Problem statement ▸ Determine how many lines of the material below include "проектов", and reply with that number alone.

Records ▸
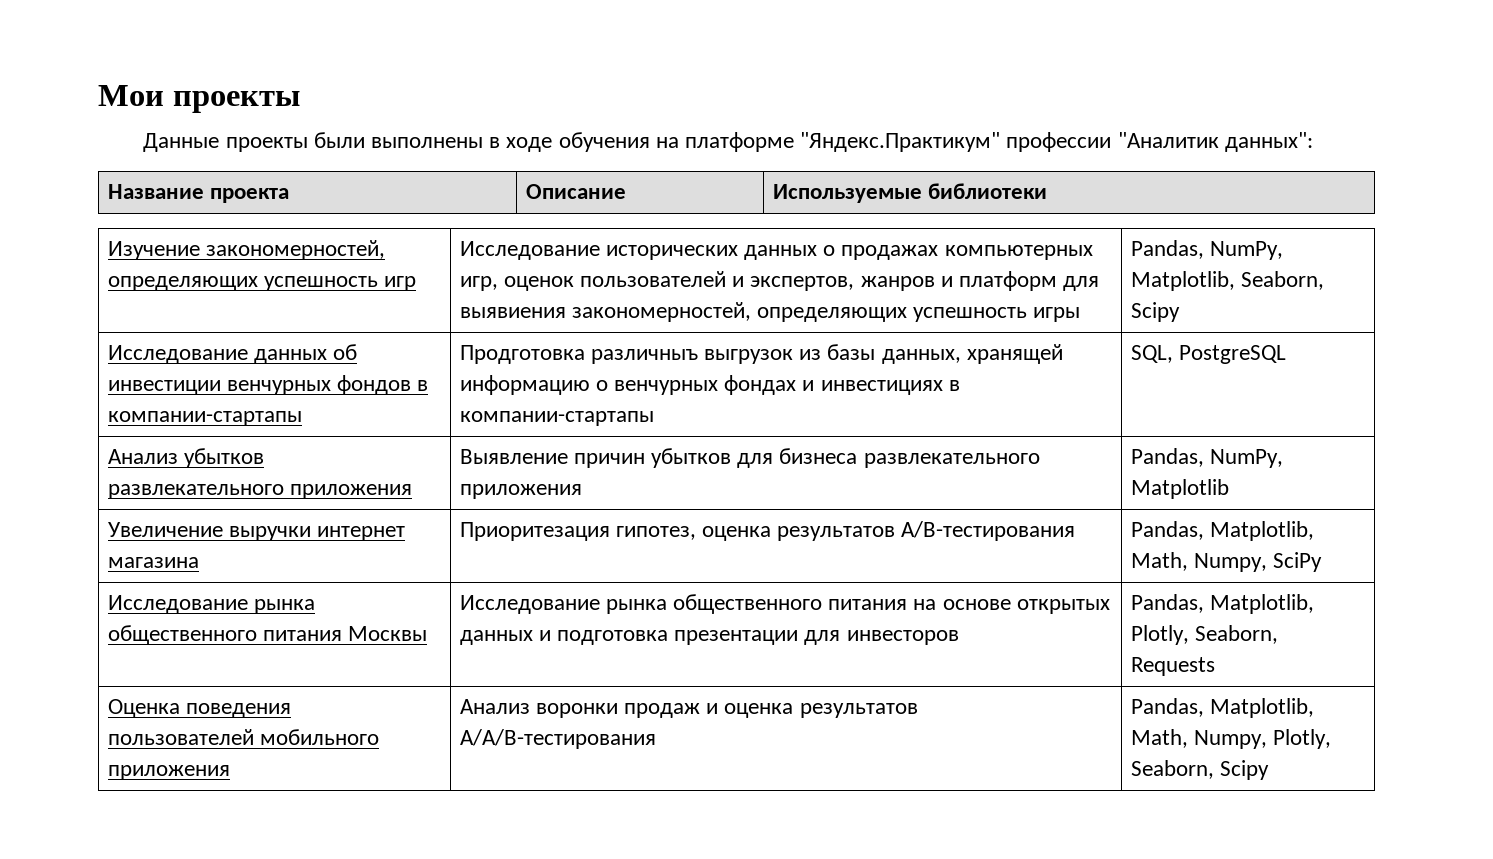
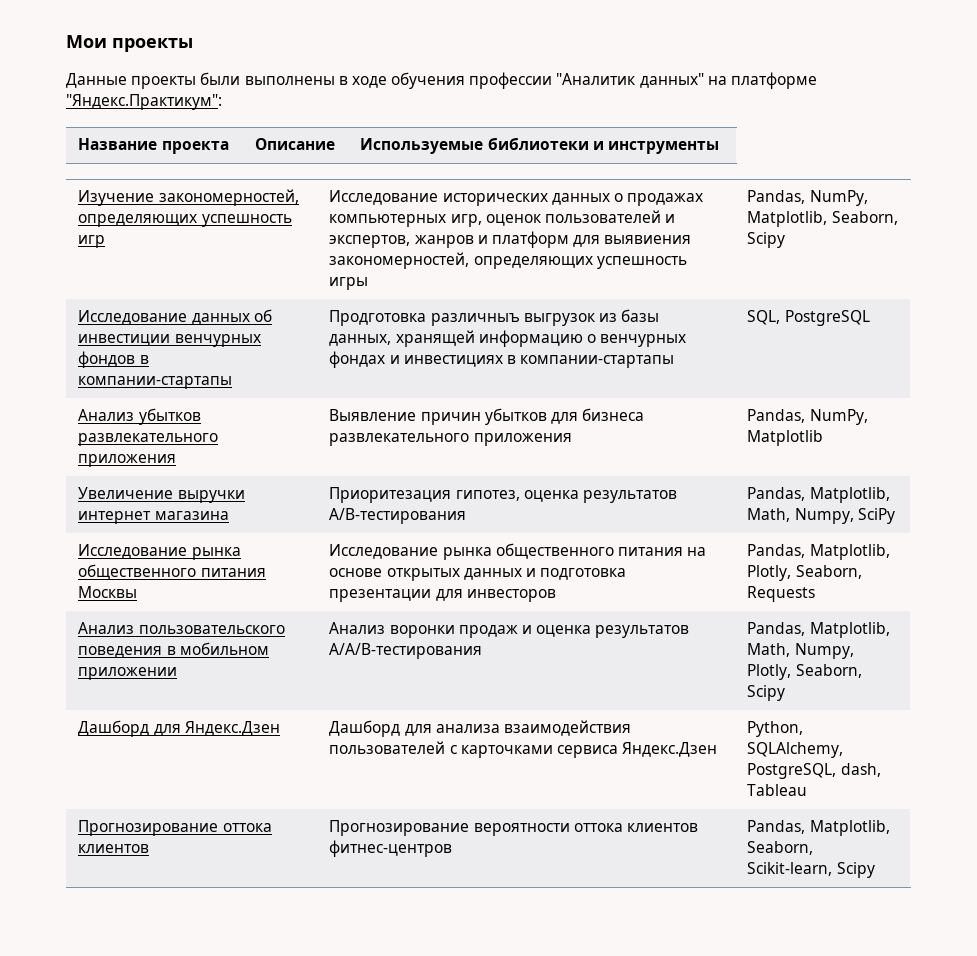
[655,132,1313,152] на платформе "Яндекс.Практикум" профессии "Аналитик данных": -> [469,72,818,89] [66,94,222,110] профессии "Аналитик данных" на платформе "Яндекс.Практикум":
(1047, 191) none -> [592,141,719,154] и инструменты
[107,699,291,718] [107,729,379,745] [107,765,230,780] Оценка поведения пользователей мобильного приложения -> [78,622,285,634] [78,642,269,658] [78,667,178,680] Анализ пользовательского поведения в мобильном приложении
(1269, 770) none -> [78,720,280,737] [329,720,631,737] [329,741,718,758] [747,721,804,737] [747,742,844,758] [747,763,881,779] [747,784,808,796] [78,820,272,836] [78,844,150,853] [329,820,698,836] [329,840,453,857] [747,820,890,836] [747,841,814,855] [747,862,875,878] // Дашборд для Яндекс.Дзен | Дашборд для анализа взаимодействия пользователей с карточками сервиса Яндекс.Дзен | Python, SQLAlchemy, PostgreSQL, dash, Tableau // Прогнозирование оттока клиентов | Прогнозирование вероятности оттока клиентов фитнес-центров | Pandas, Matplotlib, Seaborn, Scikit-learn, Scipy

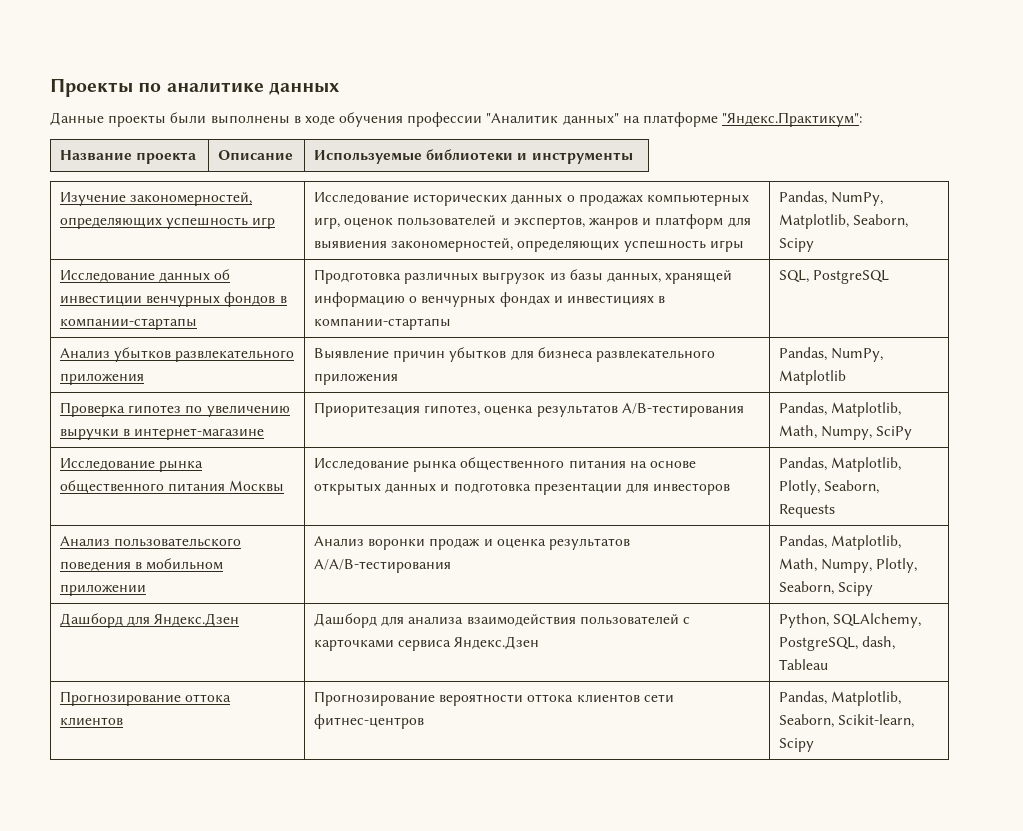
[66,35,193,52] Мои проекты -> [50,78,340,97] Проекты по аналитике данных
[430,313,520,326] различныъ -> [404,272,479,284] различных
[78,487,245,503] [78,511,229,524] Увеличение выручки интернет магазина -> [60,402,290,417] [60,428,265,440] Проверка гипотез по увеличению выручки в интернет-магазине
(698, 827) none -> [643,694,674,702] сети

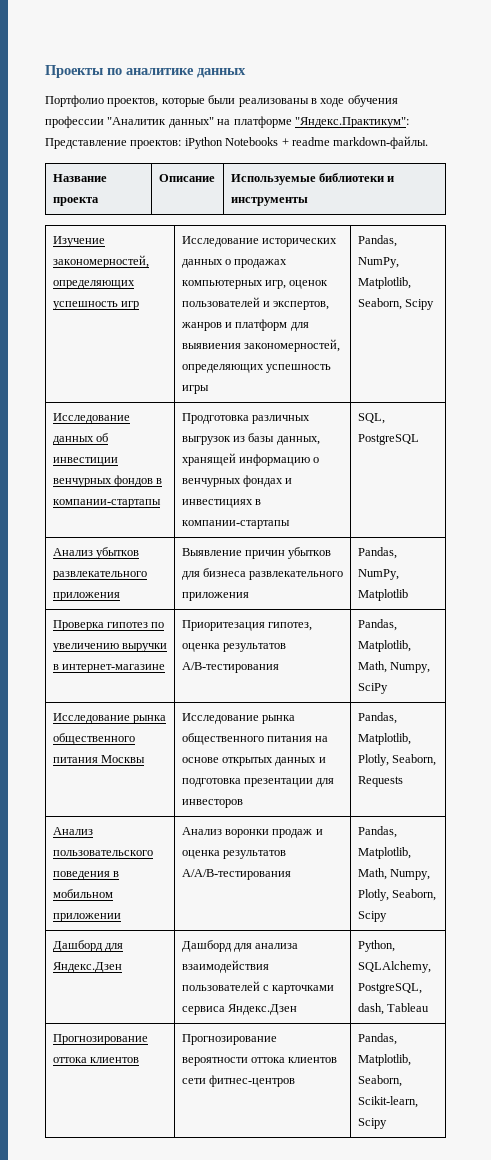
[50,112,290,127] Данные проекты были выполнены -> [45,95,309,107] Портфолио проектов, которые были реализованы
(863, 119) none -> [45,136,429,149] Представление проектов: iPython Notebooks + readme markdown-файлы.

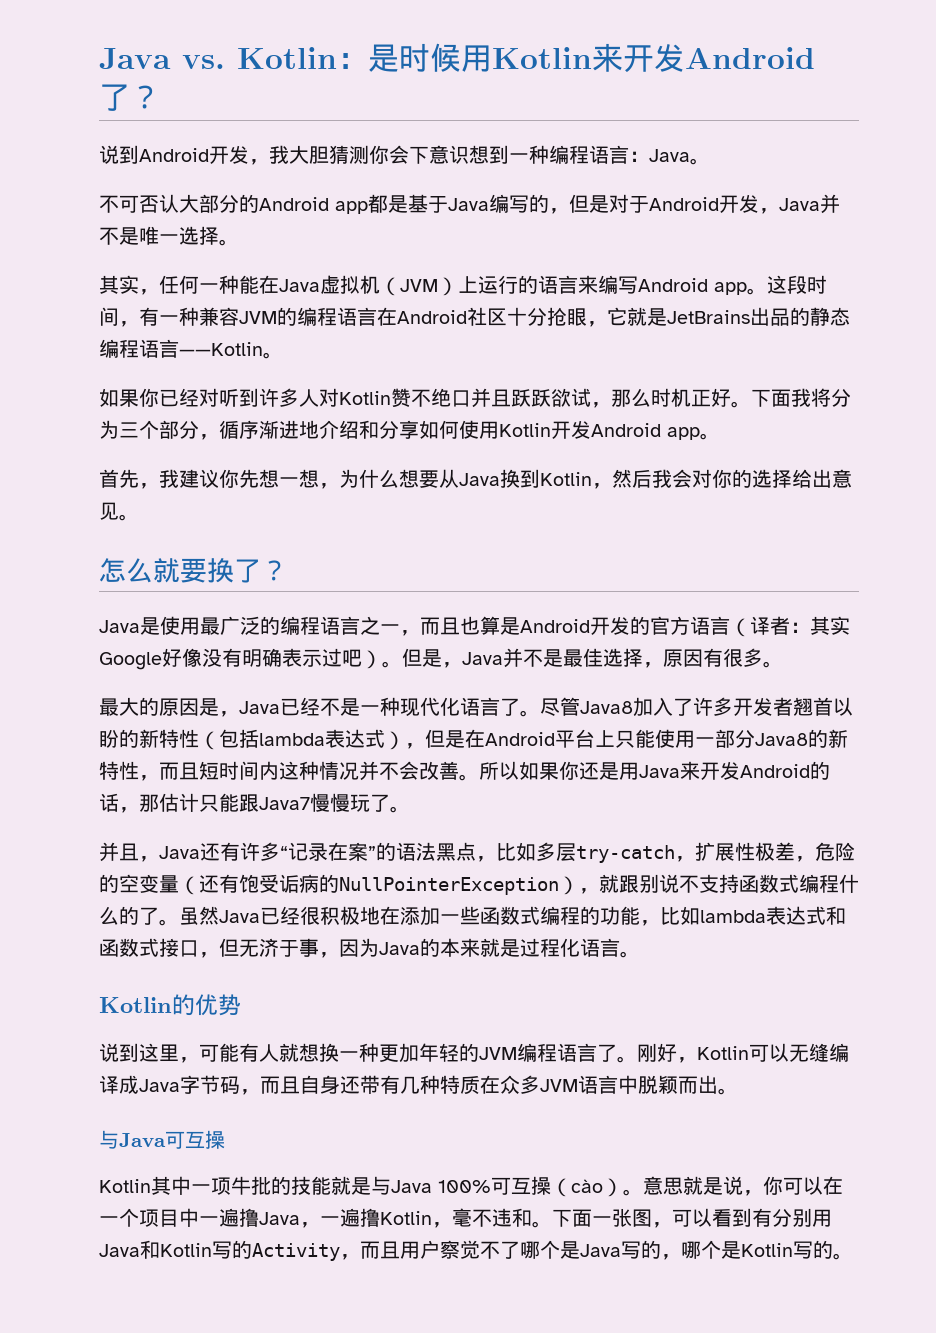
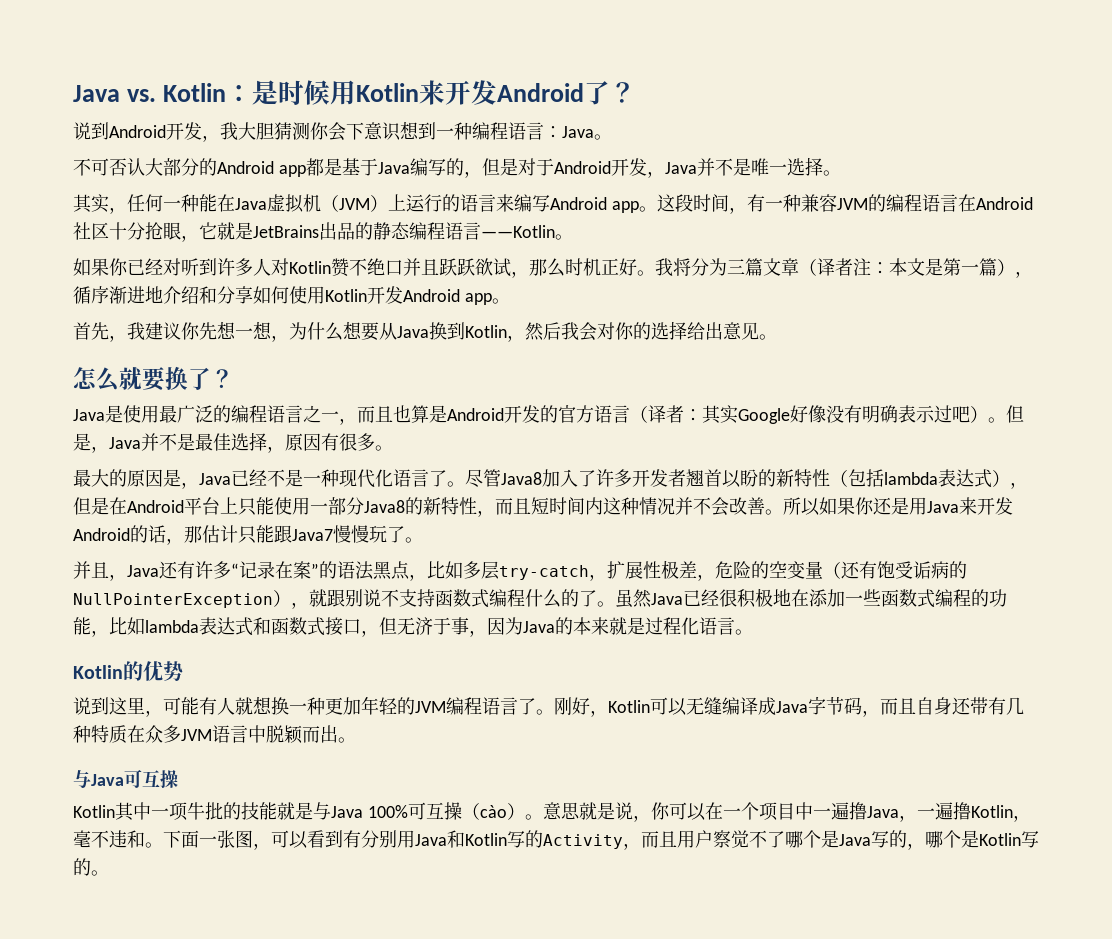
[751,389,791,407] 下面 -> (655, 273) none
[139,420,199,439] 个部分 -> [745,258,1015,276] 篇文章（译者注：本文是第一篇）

Exercise answer ▸ 2